Bake about thirty minutes. The clafoutis will appear puffed and golden brown.
Note: having no pie plate, I use a pyrex baking dish with great results.
Chocolate Raspberry Bars
From Gourmet Magazine.
6 ounces unsweetened chocolate, chopped
12 tablespoons (1 and a half sticks) unsalted butter
1/2 cup seedless raspberry jam
4 eggs
2 cups sugar (I use a scant two cups)
1 and 1/2 teaspoons vanilla
1/4 teaspoon salt
1 cup all purpose flour
Preheat the oven to 350 dgrees.
Line a 13x9 inch baking pan with foil. Butter the foil.
Combine chocolate, butter, and jam in a medium saucepan. Stir contantly over low heat until mixture is smooth. Remove from heat.
Whisk eggs in a large bowl until foamy. Add sugar, vanilla, and salt. Whisk to incorporate. Stir in chocolate mixture. Add flour, mixing just to incorporate. Don't overmix.
Spread the batter in pan. Bake thirty minutes, until springy to touch. Tester will not come out clean.
Note: again, I use a Pyrex baking dish. It's 13x9 inches and does the job beautifully.
This recipe comes with a topping calling for whipping cream, raspberries, butter, and chocolate. The brownies themselves are rich and velvety; the jam adds a subtle fruit note and a unctuous texture. I think the topping would push this dessert into the inedibly rich zone.
Alice Waters' Lemon Clove Cookies
From The Chez Panisse Menu Cookbook.
1/2 pound unsalted butter
3/4 cup sugar
1 teaspoon vanilla
1 egg
1 tablespoon lemon zest
pinch salt
2 and 1/3 cup all-purpose flour
1/4 teaspoon ground cloves, or to taste (I've gone up to 1/2 tsp, but be careful--clove can overwhelm the lemon)
Cream the butter and sugar in a mixer at medium speed. Add vanilla, egg, and lemon zest. Change to low speed, gradually adding the salt, flour, and cloves.
The dough will be soft. Divide it into two pieces, rolling each into a cylinder. Wrap cylinders in plastic wrap, then foil. Chill 2-12 hours.

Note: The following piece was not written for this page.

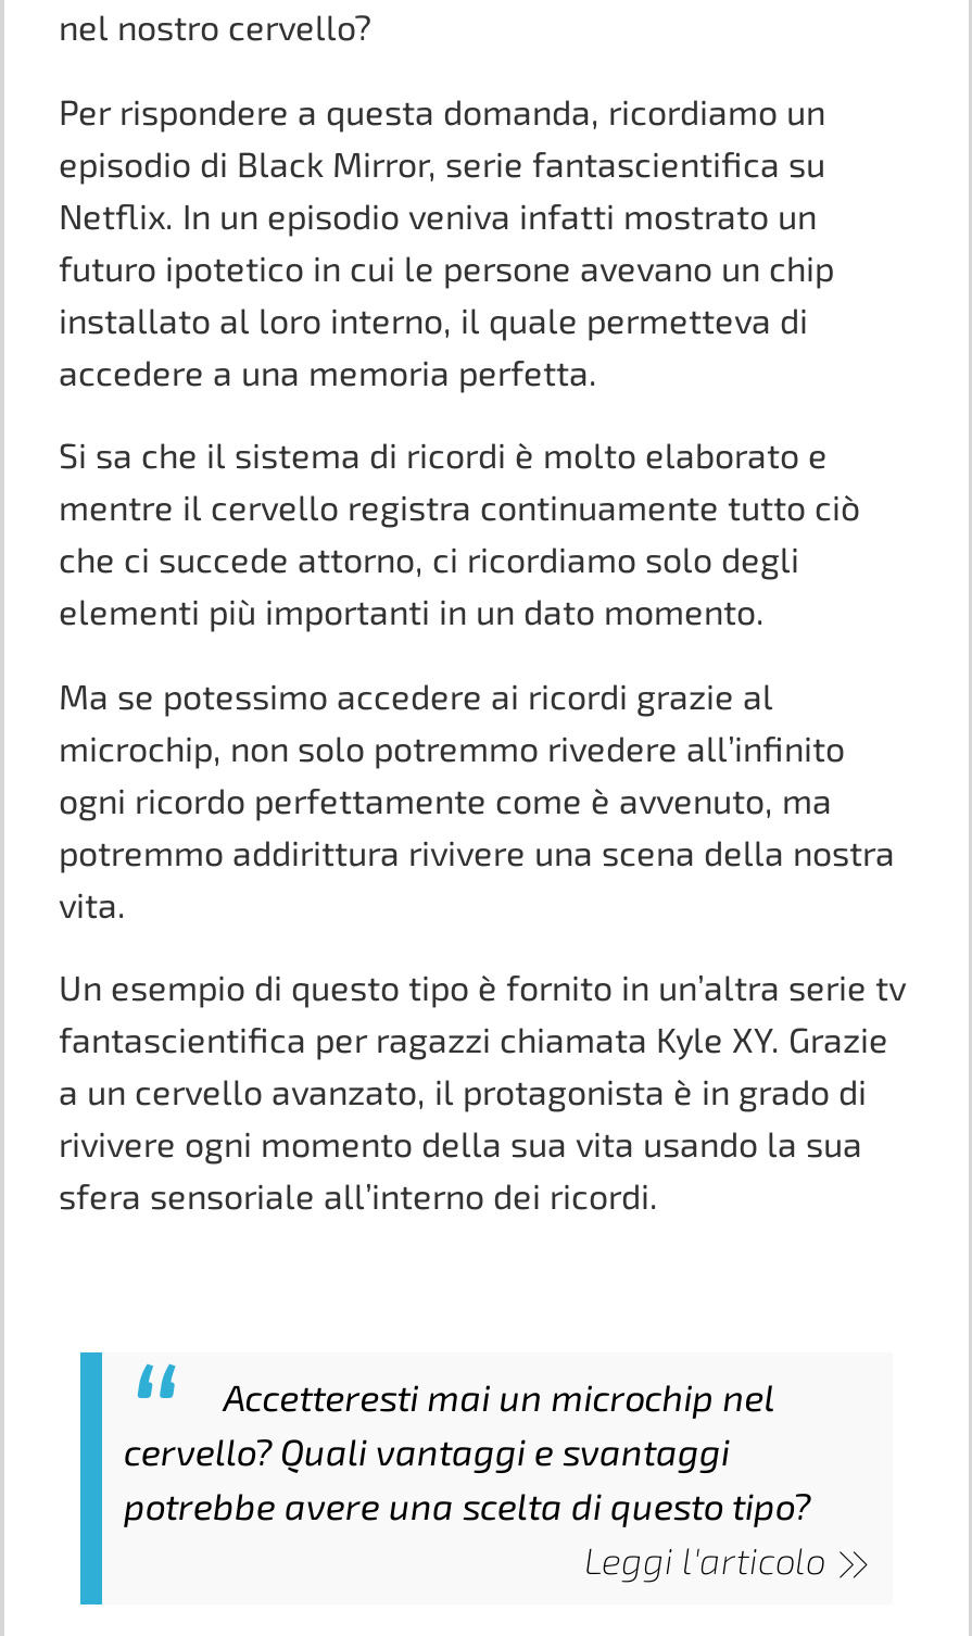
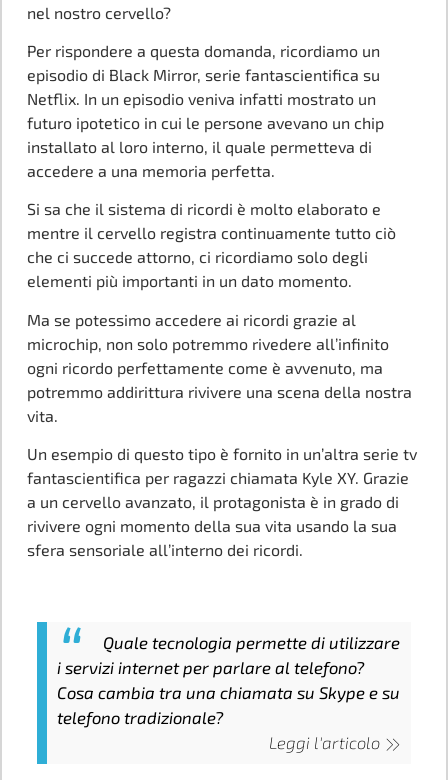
[124,1374,810,1526] Accetteresti mai un microchip nel | cervello? Quali vantaggi e svantaggi | potrebbe avere una scelta di questo tipo? -> [57,632,400,727] Quale tecnologia permette di utilizzare | i servizi internet per parlare al telefono? | Cosa cambia tra una chiamata su Skype e su | telefono tradizionale?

Preheat oven to 350 degrees.
Remove wrapping from dough. Slice into 1/4 inch thick rounds. Place them on a cookie sheet and bake 8-10 minutes.
Notes: If Meyer lemons are available in your area, use them.
I freeze the dough, making it easier to work with. I also line the baking sheet with baking parchment.
These cookies freeze well if you actually have any left over.
Sources:
Laurie Colwin: More Home Cooking: "Waiting for Dessert." New York, Harper Perennial, 1995. 119.
Alice Waters: The Chez Panisse Menu Cookbook. New York: Random House, 1982. 79.
1 Comments:
Really, you were too kind about the chocolate chalk. My apologies. But what was I thinking making something I'd never made before. It only had like 6 ingredients - how hard could it be? Ha-ha-ha-ha...
We'll not make the same mistake again. I swear.